We rarely realize today how much that view was taken for granted. The pejorative word “mongrel” was freely applied through the 19th century, and may have been considered one of the actual causes of Byzantine decline by advocates of national and racial purity. The Byzantine state was certainly a melting pot of Greek, Slavic, Thracian, Arab, Alanic and Hunnic strains, not to mention a fair amount of Germanic admixture. The 19th century bigot in Poul Anderson’s There Will Be Time is downright rabid on the subject (“kanaka-Jap-Chink mongrels”, etcetera), and his attitudes had not vanished by the 1930s.

REH was correct about the Greek character of Alexandria. It dated back to the conquest of Alexander the Great. The mighty Greek family of the Apions ran the Egyptian province of Arcadia almost as their private kingdom from 488 to 625. They had their own Nile fleet, courier service, private army and prisons, and even what amounted to a private bank. Many Greeks served Arab caliphs indispensably as viziers and other administrators.
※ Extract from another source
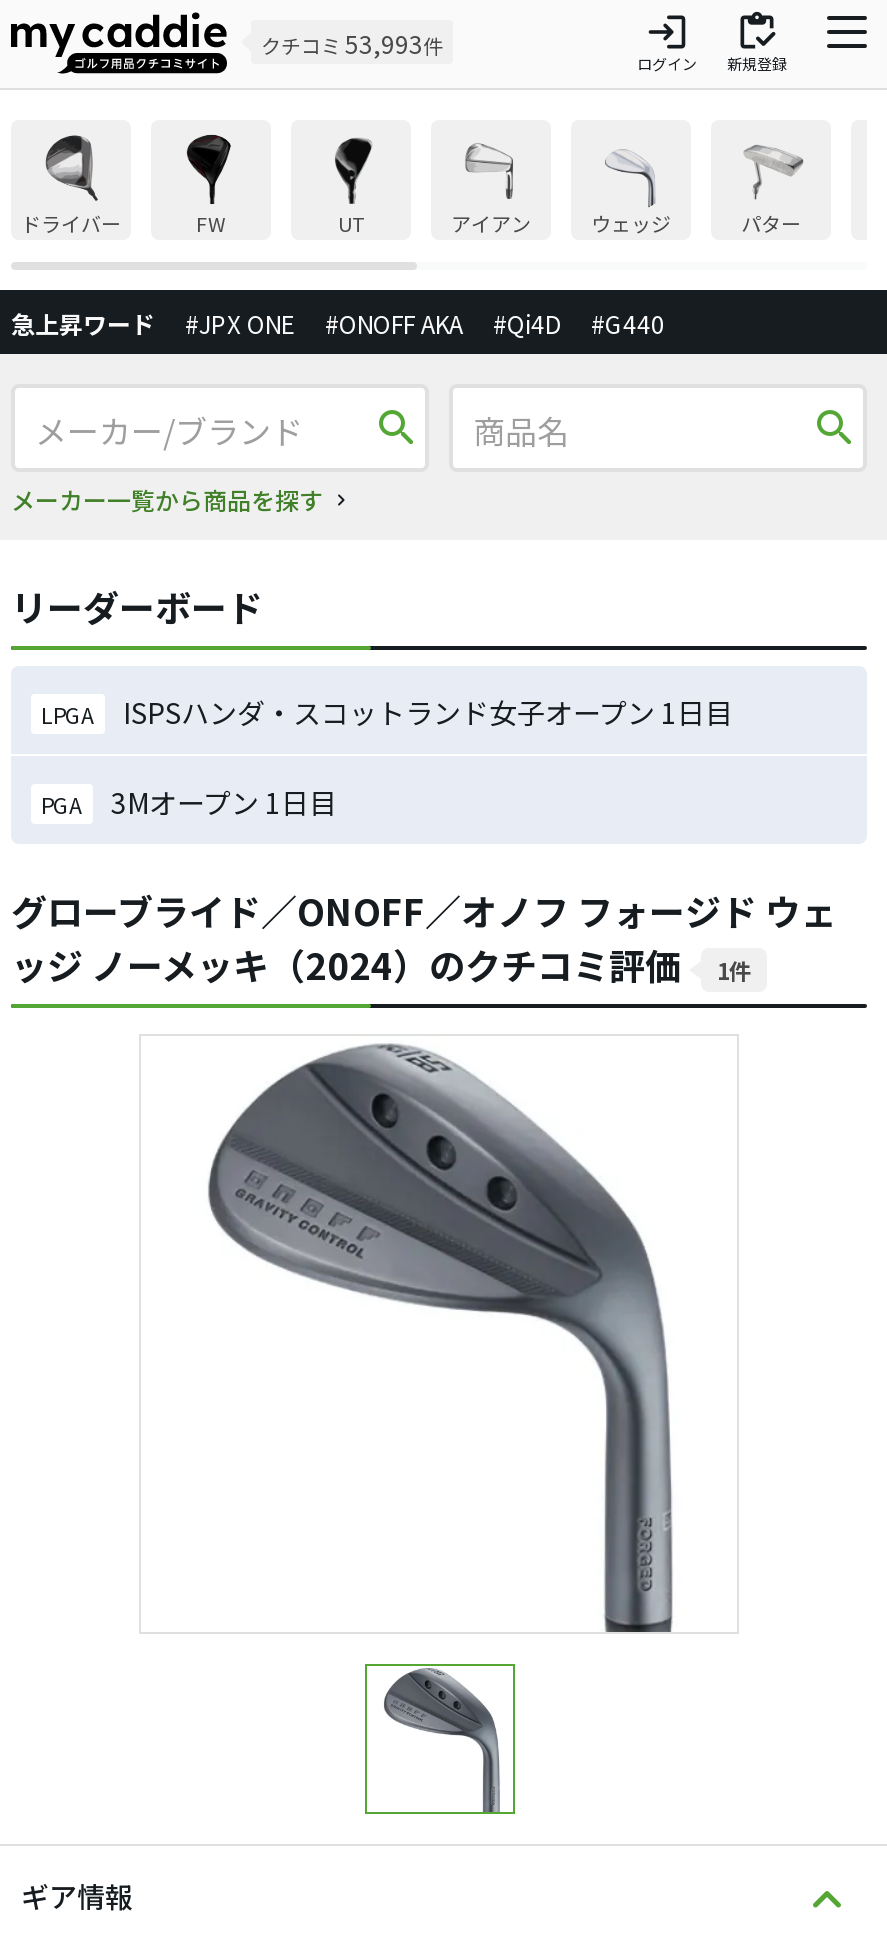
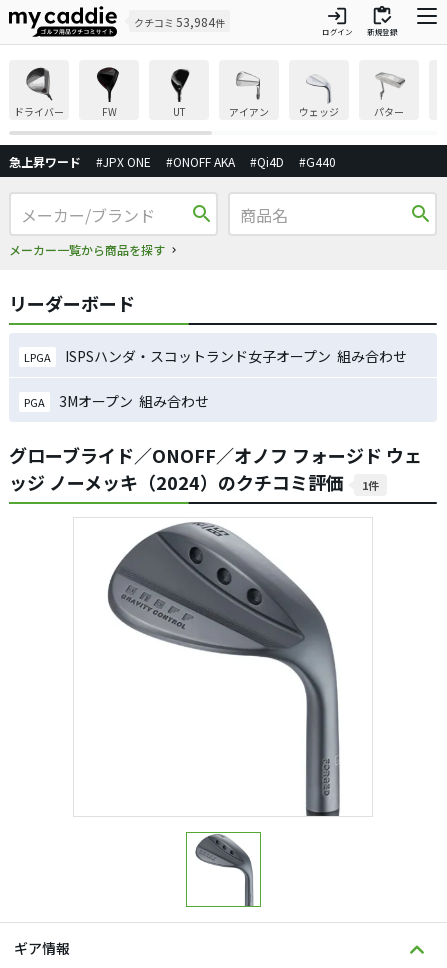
[261,26,443,60] クチコミ53,993件 -> [134,13,225,30] クチコミ53,984件
[123,692,733,732] ISPSハンダ・スコットランド女子オープン 1日目 -> [65,346,407,366] ISPSハンダ・スコットランド女子オープン 組み合わせ
[111,782,337,822] 3Mオープン 1日目 -> [59,391,209,411] 3Mオープン 組み合わせ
They were conspicuous in those capacities under the Ottoman Empire. Greek learning and culture permeated the realm of Islamic Egypt from the beginning, despite the burning of many Greek manuscripts by order of Caliph Omar circa 642.

Despite its supposed decadence and constant decline, the Byzantine state soon had a better equipped and organized army – and navy – than any of its contemporaries. Count Belisarius created its heavy cavalry corps, the cataphracts, by combining various aspects of the Persian, Gothic and Hunnic horse warriors. The Persians, like the Goths, rode tall strong horses and protected themselves with scale armor. The Goths were expert lancers. The Huns, horse archers, had long mastered hit-and-run tactics using deadly arrow flights. Byzantine heavy cavalry blended these advantages with round shields and cuirasses of lamellar armor, and placed the result under Roman discipline.

The Byzantine naval vessel of the time, par excellence, was the dromon or “runner”, a light swift single-banked galley developed from the previous liburnians. The dreaded incendiary secret weapon, “Greek Fire” long kept the harbors of Constantinople safe from Islam’s galleys. The weapon decisively repulsed a great Ummayad fleet in 678, and a thirty-year truce was negotiated as a result. Over the next two centuries, naval conflict between Islam and Byzantium intensified, and larger galleys, mainly of two oar-banks, became more common.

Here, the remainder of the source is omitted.